● **What this task involves**: When a line of the listing below has the string "none" in it, copy that line.

● **Entries provided**:
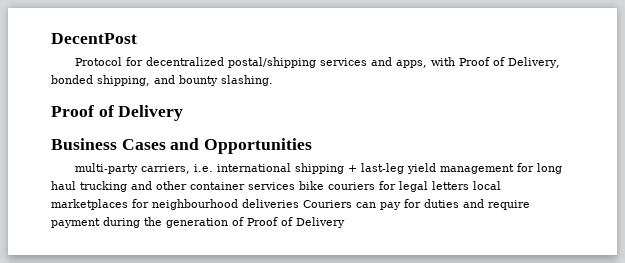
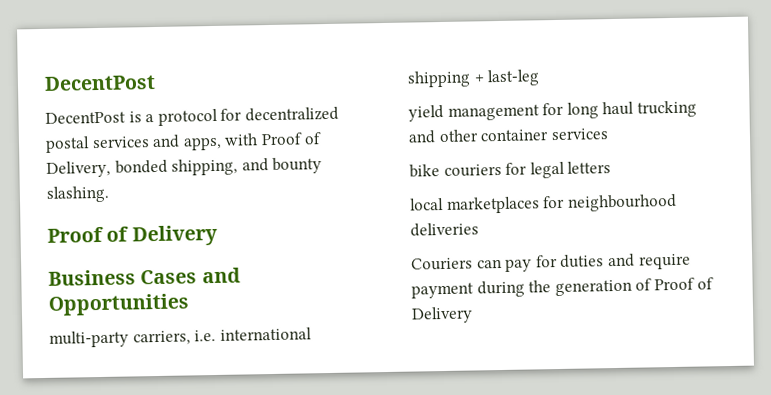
[75,57,123,66] Protocol -> [45,108,218,126] DecentPost is a protocol
[228,57,317,68] postal/shipping -> [45,136,90,153] postal
(405, 168) none -> (541, 78) //
(295, 186) none -> (609, 134) //
(469, 185) none -> (612, 167) //
(299, 203) none -> (479, 229) //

● **Answer to the exercise**:
(405, 168) none -> (541, 78) //
(295, 186) none -> (609, 134) //
(469, 185) none -> (612, 167) //
(299, 203) none -> (479, 229) //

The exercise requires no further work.